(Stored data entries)
..............................
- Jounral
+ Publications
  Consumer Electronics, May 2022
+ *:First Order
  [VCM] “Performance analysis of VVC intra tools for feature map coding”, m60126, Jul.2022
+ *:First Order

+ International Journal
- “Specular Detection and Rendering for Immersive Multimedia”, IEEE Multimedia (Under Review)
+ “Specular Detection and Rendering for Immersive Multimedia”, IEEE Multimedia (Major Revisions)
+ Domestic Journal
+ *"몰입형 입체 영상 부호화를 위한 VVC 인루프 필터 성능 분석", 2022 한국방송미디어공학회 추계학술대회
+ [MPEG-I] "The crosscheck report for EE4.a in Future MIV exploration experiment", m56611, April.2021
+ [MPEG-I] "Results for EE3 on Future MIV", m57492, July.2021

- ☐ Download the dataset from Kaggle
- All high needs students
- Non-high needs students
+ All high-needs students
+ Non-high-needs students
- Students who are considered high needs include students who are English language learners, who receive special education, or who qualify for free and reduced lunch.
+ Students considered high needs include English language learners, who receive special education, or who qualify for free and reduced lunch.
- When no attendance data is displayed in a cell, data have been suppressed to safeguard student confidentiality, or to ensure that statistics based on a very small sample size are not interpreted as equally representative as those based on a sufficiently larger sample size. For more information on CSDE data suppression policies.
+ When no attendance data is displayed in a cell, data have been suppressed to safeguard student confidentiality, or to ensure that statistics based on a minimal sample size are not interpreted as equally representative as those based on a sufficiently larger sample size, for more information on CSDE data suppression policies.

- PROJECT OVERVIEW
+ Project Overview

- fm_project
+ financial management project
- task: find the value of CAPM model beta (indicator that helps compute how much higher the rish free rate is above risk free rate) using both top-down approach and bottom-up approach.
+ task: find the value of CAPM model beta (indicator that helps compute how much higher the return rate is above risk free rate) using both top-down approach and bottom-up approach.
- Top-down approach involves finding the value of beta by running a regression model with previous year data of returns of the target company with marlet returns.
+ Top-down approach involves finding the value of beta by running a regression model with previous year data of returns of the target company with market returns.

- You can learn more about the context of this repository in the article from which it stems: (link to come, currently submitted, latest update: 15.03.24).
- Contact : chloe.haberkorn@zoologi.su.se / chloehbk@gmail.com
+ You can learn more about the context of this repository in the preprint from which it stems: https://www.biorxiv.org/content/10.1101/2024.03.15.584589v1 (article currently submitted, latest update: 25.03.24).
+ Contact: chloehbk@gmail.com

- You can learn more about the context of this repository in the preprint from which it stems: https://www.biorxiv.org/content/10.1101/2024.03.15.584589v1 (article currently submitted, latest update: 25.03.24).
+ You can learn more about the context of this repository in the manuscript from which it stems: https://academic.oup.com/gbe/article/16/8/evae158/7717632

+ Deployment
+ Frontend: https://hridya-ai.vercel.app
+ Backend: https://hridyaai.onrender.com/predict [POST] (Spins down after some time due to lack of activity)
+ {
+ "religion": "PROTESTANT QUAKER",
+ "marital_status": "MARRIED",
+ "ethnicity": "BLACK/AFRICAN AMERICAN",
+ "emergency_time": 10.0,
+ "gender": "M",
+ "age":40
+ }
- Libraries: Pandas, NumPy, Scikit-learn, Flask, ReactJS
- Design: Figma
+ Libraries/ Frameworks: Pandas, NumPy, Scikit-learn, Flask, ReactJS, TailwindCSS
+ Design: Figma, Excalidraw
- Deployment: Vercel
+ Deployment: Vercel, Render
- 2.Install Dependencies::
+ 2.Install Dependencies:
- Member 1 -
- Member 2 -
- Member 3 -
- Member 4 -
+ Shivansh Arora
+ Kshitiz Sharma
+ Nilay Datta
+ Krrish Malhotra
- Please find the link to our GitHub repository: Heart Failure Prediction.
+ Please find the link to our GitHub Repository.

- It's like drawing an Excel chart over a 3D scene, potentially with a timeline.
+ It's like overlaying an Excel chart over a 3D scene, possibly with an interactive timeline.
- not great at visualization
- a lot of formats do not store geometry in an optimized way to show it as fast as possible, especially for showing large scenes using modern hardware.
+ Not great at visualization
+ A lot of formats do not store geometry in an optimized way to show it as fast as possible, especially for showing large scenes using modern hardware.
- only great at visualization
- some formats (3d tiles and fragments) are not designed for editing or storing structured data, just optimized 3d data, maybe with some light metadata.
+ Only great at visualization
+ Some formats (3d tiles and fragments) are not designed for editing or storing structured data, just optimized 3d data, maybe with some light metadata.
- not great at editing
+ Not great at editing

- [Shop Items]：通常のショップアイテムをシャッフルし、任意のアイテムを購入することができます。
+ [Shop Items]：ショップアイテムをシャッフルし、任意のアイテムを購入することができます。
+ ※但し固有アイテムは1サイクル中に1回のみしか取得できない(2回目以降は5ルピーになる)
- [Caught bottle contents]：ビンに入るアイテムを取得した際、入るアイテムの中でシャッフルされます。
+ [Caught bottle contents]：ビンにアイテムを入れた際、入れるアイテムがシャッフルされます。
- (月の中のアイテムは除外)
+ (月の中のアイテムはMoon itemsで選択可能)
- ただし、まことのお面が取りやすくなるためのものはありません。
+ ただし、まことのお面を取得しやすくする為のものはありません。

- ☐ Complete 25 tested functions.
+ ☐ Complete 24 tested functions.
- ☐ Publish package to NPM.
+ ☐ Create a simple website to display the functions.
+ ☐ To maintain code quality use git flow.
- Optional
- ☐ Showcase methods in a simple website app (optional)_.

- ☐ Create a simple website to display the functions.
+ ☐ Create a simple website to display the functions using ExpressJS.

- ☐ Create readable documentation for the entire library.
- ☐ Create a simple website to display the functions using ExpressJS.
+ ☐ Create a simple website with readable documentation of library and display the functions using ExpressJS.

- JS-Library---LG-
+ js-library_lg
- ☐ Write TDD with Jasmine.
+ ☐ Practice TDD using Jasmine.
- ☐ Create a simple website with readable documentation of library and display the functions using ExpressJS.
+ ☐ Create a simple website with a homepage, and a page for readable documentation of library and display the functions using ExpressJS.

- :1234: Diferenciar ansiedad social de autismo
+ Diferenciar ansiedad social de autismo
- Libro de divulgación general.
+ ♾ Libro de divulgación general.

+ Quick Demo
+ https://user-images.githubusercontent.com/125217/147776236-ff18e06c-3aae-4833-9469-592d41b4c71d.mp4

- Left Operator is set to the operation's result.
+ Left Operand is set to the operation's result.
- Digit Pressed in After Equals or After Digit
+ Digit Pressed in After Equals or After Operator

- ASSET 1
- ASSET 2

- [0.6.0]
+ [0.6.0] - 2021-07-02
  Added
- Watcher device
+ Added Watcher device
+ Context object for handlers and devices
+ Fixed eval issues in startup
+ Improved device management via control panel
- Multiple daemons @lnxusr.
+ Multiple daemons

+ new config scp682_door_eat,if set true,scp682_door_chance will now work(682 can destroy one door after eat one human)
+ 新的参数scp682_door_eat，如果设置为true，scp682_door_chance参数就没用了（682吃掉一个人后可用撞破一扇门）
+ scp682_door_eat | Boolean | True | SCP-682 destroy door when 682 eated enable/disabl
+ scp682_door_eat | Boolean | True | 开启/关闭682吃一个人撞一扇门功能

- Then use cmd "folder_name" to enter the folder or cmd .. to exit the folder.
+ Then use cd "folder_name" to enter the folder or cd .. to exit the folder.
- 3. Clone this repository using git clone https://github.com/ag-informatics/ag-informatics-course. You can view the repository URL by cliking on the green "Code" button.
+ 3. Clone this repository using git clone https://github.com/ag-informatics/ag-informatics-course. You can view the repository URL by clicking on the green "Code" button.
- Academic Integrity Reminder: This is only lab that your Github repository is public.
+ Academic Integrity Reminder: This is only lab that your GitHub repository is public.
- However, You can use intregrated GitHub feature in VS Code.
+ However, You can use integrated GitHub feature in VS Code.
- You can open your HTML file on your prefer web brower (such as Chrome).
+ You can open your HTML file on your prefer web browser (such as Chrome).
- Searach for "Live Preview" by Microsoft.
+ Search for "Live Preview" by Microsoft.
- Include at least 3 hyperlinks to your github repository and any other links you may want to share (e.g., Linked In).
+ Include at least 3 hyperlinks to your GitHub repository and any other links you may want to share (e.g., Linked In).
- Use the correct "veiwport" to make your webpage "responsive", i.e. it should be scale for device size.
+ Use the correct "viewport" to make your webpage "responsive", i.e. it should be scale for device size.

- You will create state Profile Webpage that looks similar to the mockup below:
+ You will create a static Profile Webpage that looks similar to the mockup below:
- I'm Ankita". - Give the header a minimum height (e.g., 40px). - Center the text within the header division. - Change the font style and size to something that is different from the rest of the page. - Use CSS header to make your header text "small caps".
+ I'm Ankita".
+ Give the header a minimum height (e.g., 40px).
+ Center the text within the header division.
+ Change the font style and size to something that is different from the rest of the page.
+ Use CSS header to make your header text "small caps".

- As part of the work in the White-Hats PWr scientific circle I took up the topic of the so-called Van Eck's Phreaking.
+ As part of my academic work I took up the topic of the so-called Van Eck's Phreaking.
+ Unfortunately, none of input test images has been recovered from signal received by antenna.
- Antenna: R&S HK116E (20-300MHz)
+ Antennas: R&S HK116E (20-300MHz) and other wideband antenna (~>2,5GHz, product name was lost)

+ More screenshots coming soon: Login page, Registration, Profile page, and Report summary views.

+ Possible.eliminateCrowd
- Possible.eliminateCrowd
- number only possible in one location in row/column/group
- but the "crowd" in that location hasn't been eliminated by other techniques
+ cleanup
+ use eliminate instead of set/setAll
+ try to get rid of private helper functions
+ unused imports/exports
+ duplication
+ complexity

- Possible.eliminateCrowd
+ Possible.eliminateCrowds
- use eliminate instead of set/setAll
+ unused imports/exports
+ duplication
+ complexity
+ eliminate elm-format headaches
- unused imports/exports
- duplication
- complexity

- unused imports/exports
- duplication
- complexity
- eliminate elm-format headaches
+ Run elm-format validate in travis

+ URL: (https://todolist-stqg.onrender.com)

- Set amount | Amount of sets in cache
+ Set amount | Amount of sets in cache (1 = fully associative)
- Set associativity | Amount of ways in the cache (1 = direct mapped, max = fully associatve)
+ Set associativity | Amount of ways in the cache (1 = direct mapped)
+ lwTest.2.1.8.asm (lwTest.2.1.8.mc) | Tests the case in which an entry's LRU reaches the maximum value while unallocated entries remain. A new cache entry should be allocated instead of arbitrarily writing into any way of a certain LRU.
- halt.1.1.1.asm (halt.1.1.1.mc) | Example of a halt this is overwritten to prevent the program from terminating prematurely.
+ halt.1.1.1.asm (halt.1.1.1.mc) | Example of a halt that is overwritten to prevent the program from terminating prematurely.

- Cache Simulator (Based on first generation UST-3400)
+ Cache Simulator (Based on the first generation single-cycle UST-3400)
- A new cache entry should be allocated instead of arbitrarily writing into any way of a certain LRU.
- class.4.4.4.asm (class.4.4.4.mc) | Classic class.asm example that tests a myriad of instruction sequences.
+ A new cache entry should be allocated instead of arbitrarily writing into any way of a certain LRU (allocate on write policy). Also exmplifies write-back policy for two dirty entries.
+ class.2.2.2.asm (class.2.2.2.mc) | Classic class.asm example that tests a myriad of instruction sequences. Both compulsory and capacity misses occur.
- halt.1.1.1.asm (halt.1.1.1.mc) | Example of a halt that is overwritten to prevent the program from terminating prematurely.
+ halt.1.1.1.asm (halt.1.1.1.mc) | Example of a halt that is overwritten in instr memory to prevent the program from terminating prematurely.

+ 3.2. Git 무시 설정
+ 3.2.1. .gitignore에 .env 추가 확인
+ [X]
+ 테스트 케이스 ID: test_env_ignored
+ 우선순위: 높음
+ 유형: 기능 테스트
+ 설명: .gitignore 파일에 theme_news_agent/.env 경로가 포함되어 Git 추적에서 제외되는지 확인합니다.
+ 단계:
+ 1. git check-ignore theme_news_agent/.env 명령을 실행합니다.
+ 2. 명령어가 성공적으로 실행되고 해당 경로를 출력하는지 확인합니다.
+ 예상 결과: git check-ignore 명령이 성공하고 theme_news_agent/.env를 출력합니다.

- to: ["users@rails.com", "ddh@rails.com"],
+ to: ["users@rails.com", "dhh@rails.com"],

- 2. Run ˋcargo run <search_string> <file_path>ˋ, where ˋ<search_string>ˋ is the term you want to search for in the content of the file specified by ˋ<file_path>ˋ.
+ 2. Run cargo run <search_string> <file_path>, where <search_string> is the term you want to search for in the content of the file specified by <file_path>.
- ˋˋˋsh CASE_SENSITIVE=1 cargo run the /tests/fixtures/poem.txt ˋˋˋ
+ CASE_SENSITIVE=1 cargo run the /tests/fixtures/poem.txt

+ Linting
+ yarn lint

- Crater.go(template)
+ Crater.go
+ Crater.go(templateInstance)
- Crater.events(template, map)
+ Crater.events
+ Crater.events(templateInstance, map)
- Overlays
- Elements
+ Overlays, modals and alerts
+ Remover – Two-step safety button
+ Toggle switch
..............................
Output the number of lines above holding the word "geometry", and nothing besides it.

__Result below__:
2